Effective and Efficient Observability with OpenTelemetry

Modern architectures require effective observability solutions to be able to monitor their health and understand how system changes affect operations distributed across multiple services. Using telemetry signals, like metrics or logs, in their own silos is no longer enough to provide the type of holistic view required to efficiently operate the increasingly complex systems, we, engineers, operate at scale.

Since its 1.0 releases in early 2021 and reaching CNCF incubating state in August of the same year, the popularity of OpenTelemetry has been constantly on the rise. Now supported by most major open source telemetry tooling and observability vendors, it is changing the playing field in how we instrument, collect and consume telemetry from our services. Most importantly, it is also changing how we think about debugging distributed systems.

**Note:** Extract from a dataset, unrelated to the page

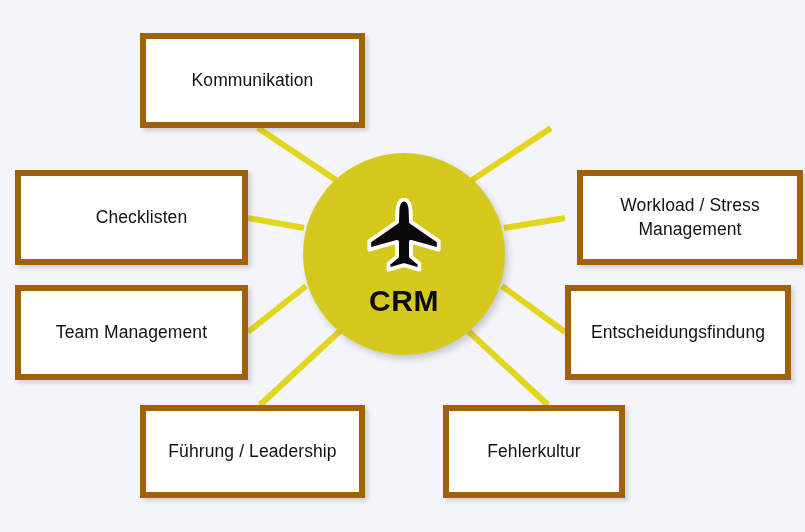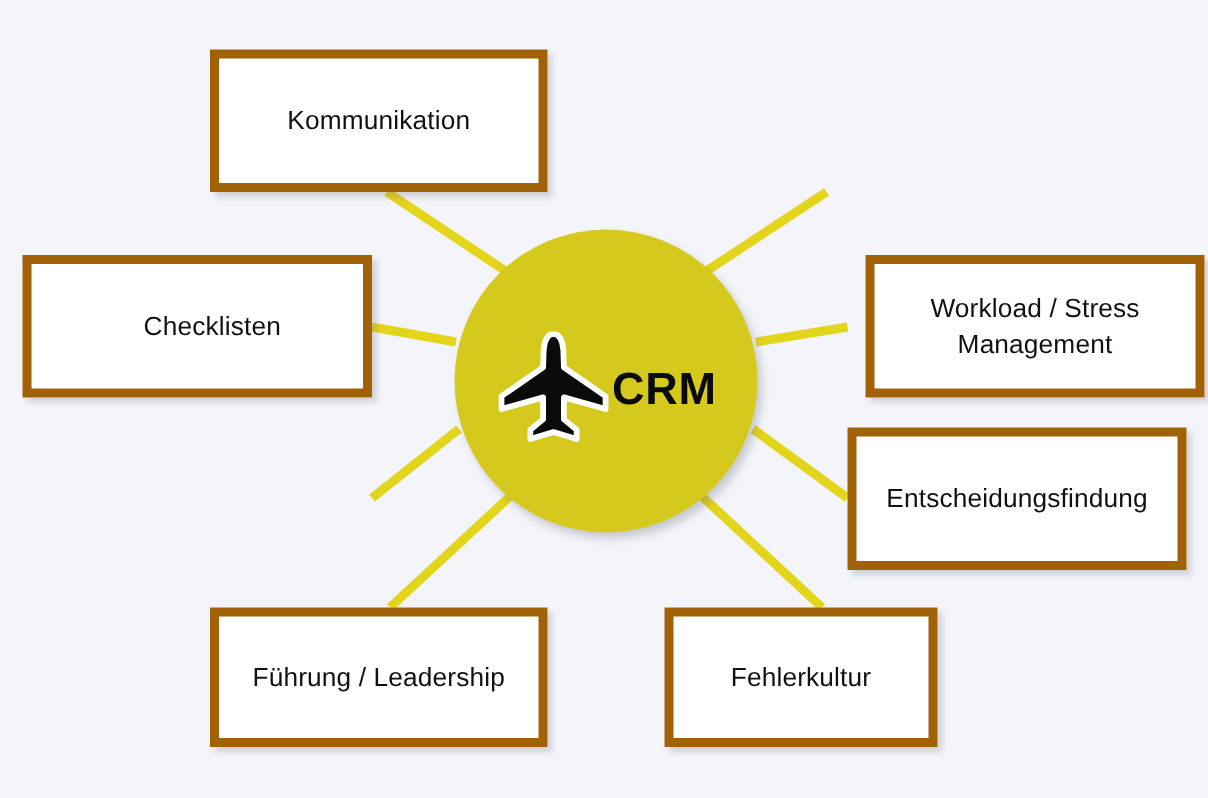"CRM" #hub { flex-direction: row -> column }
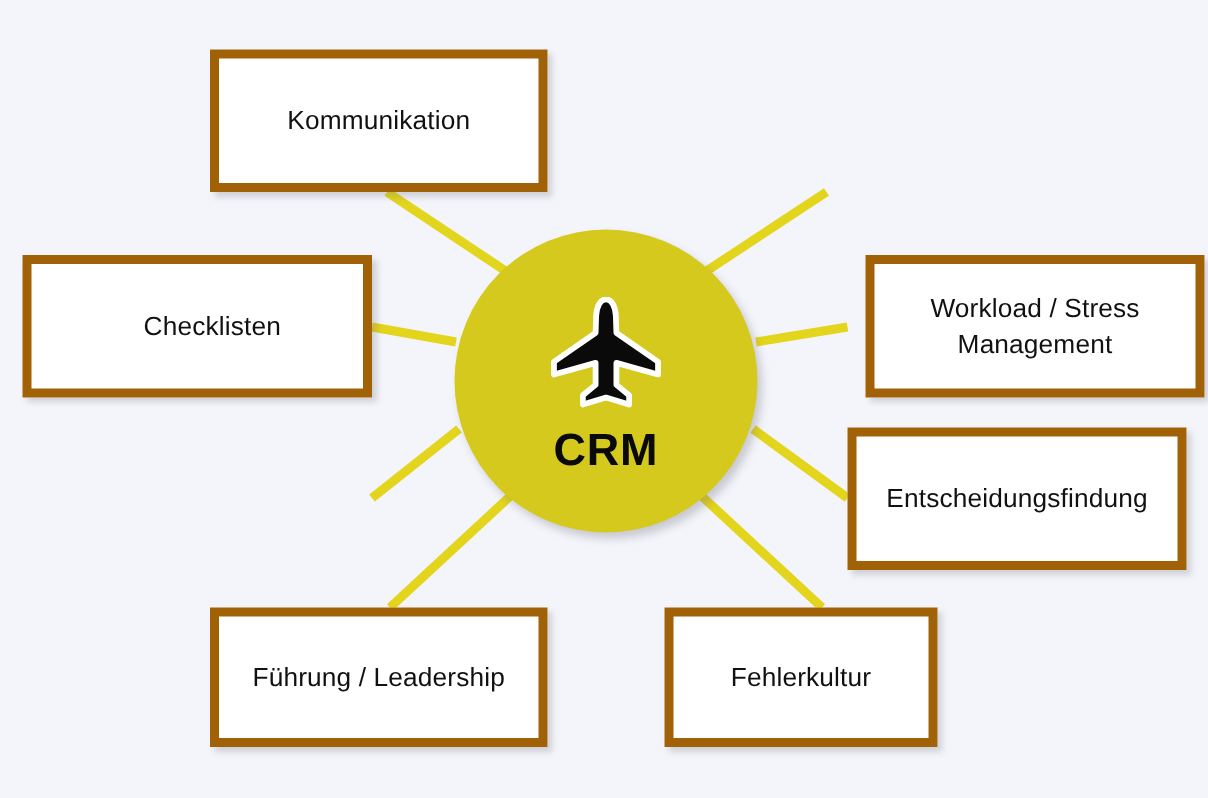"Team Management" div.node-box { html: none -> <div> <span>Team Management</span> </div> }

In this talk, Dan shares his experience leading a large scale observability initiative at Skyscanner, based on the adoption of OpenTelemetry across hundreds of services, and the motivation and value gained from adopting open standards across the entire organisation. This presentation details some of the learnings, and challenges, on how the platform engineering team he's part of is helping to roll out OpenTelemetry with minimum friction, including default SDK configuration and telemetry transport pipelines, and how to encourage the change in debugging workflows needed to maximise the value of telemetry data.

Interview:

What's the focus of your work these days?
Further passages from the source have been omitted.